There is life in destruction. Some believe horrors must be ugly; that the burning skies of past lives can only be repulsive. I know this to be a lie. Before me lies the last remnants of a childhood that I thought would last forever, and there is a quiet beauty to it all the same. It reminds me that I am whole. Even as the old world shatters around me, I remain complete.

Slowly I remove my protective gear. First the helmet, with its plastic shield from the air I once lived on. It does nothing other than block more from my memories. The first gasp of air takes doesn’t tell the tales of sorrow that I know all too well. On the wind you can hardly even smell the fires. The helmet was a formality anyways; I had no plans of returning to my white-bread life, pretending to forget the faces of those I lost.

It is when I am naked but for a T-Shirt and jeans that he appears before my eyes, like some sort of mirage. He fades and flickers out of view. It is as if my mind has gone mad; as if my soul has decided to protect me from the pain of loss by turning truth into dreams. I will not succumb to the machinations of my human fragility. I must look and see what the bug-faces and Americans have done to the land I once called home.

The man stands with his back to me, his shoulders slightly hunched, wearing a purple robe. He has no shoes on. It is a strange thing to observe, but it is all I can think of. In this dead and darkened hell, a man wanders without shoes. Curious, yes, but even beyond that. It is liberation in an image. To be shoeless, among the glass and rubble, is a freedom I cannot grasp.

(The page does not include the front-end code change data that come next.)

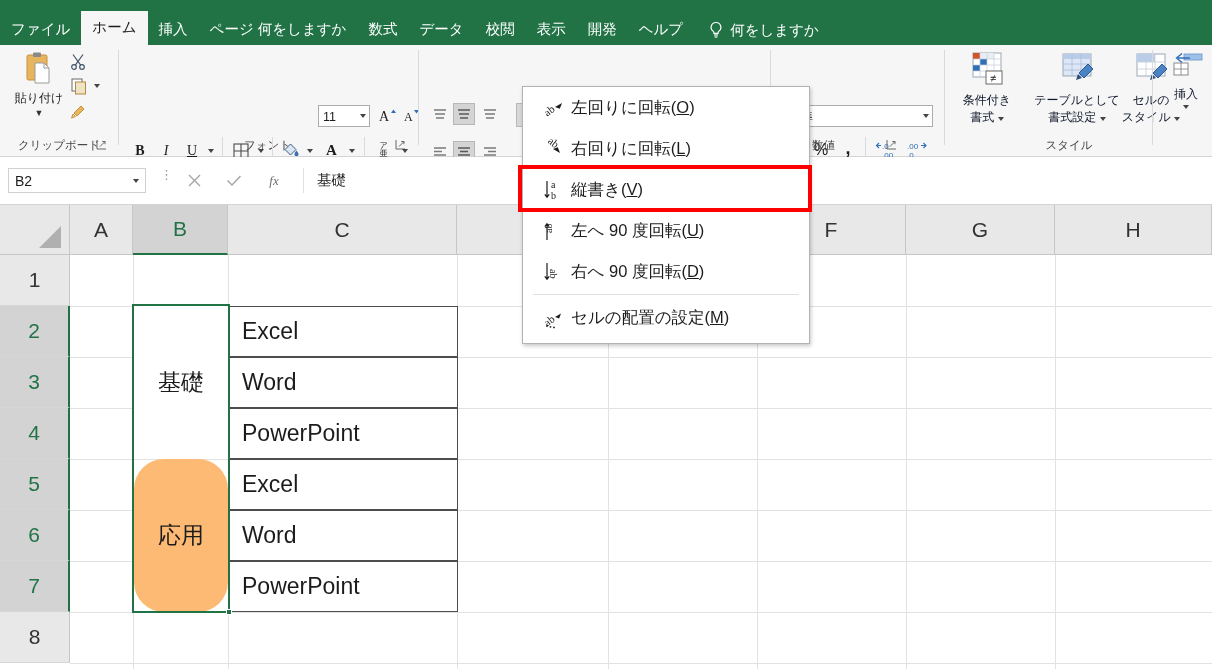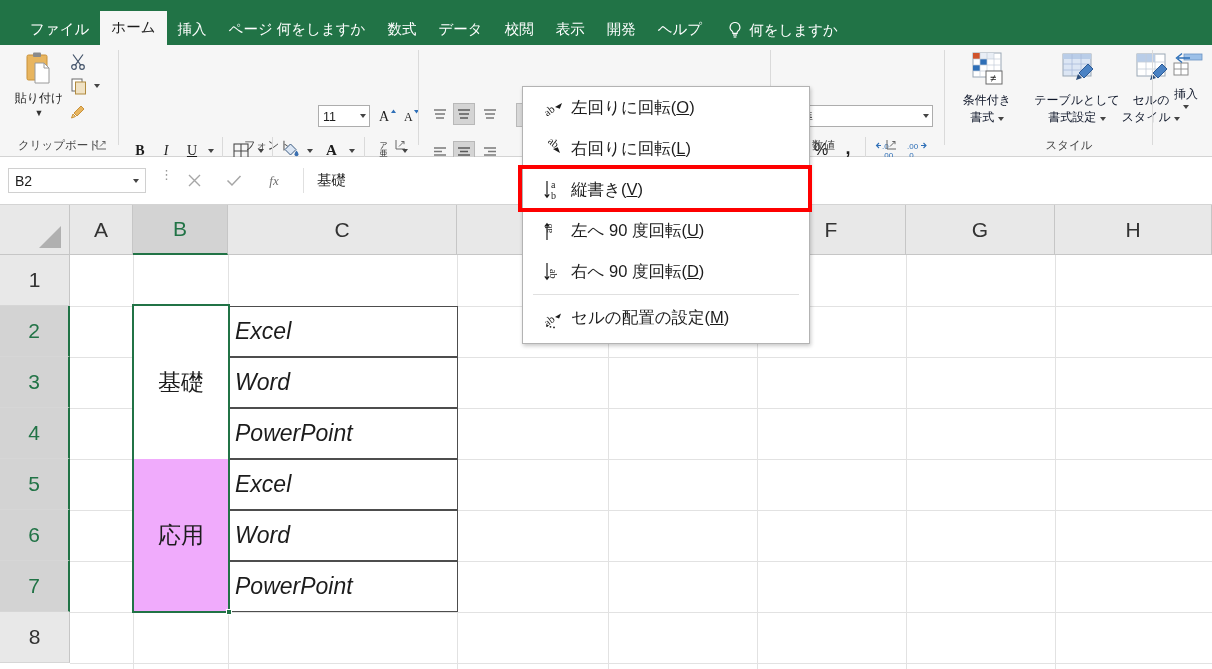"ファイル" .tabs { padding-left: 19px -> 0 }
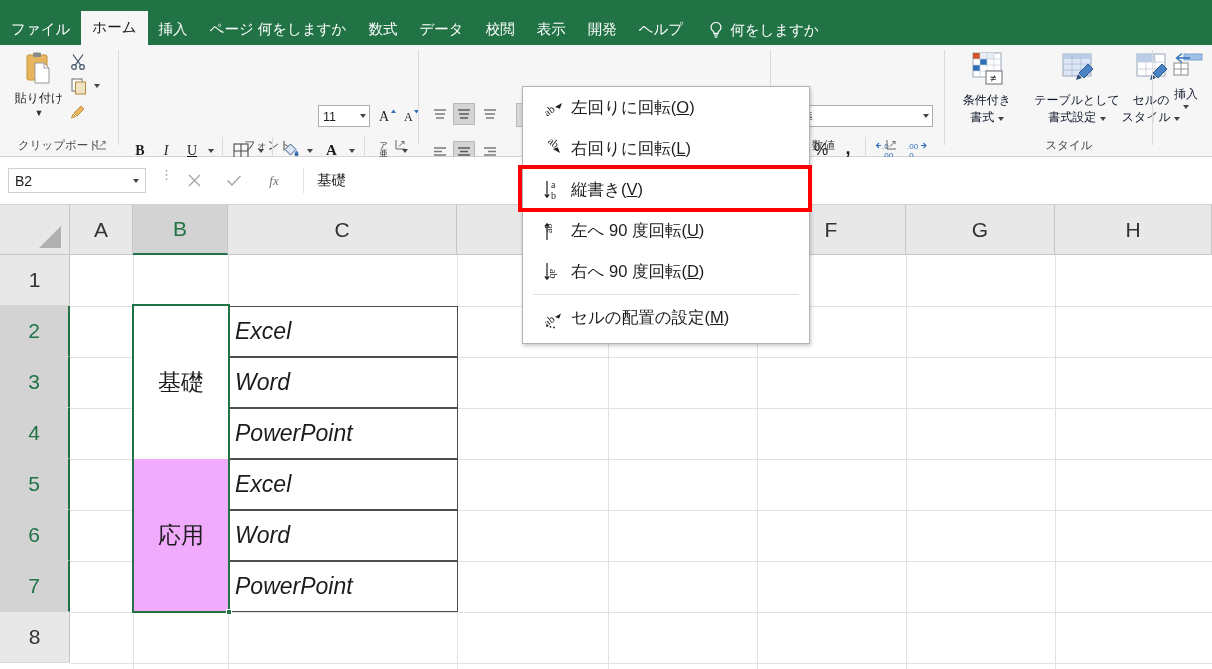"Excel" .cell { font-style: italic -> none; padding-left: 5px -> 12px }
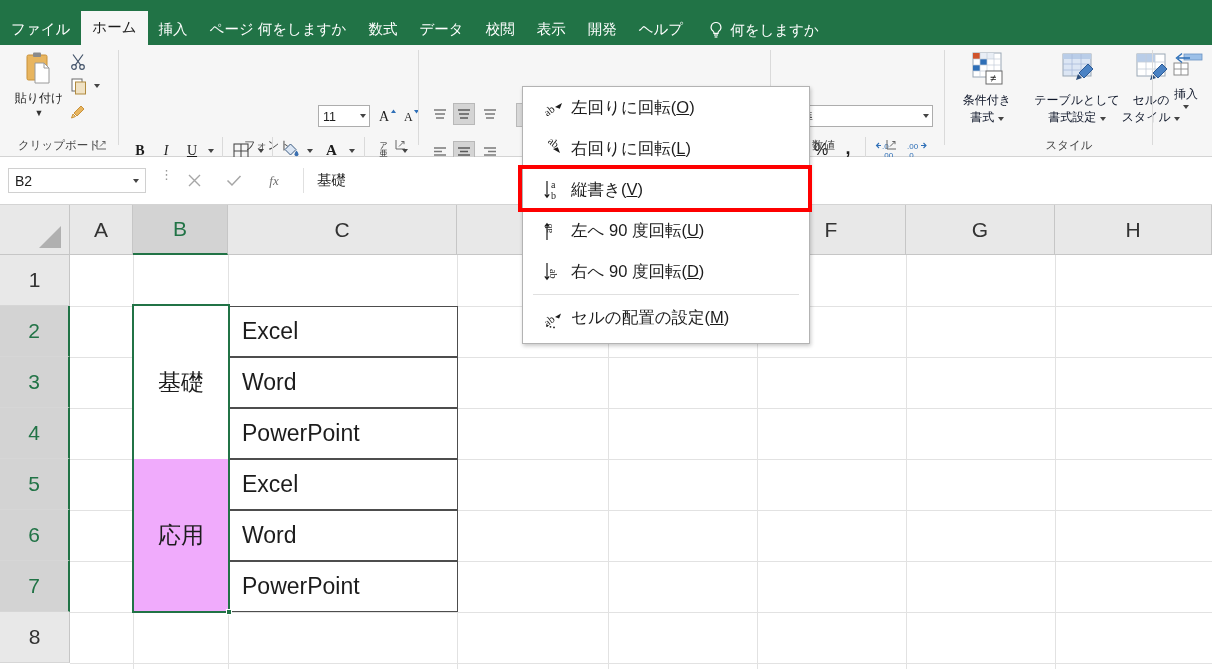"応用" div.merged { background: #f0abfc -> #fdba74; border-radius: none -> 30px }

On his head he wears a crown of brass and rust, shimmering almost gold in the light. The sun plays tricks on human eyes. It dances before them like a fairy and offers them sweet nothings, but when the darkness of truth brushes over it, the dance ceases. His crown is no more beautiful than the scar down the left side of my face, put there by an mask with no name, who slashed and cut like he had something to prove.

The man turns to face me, his teeth bared in a sickening grin that turns my stomach inside-out. Half of his face is missing. His skull, bleached white by the sun, gapes out from between pieces of flesh. His skin sags and yellows. One eye is missing, as if it were never there, and in its place he has put a single daisy. He is a skeleton, a reminder of what war really is, a reminder that the burning of grief is only temporary.

We lock gazes until I break it as tears well up. The cyanide in my system slops and whirls and I feel myself slowly stumbling to my knees.

“Father?” I whisper, and all becomes black.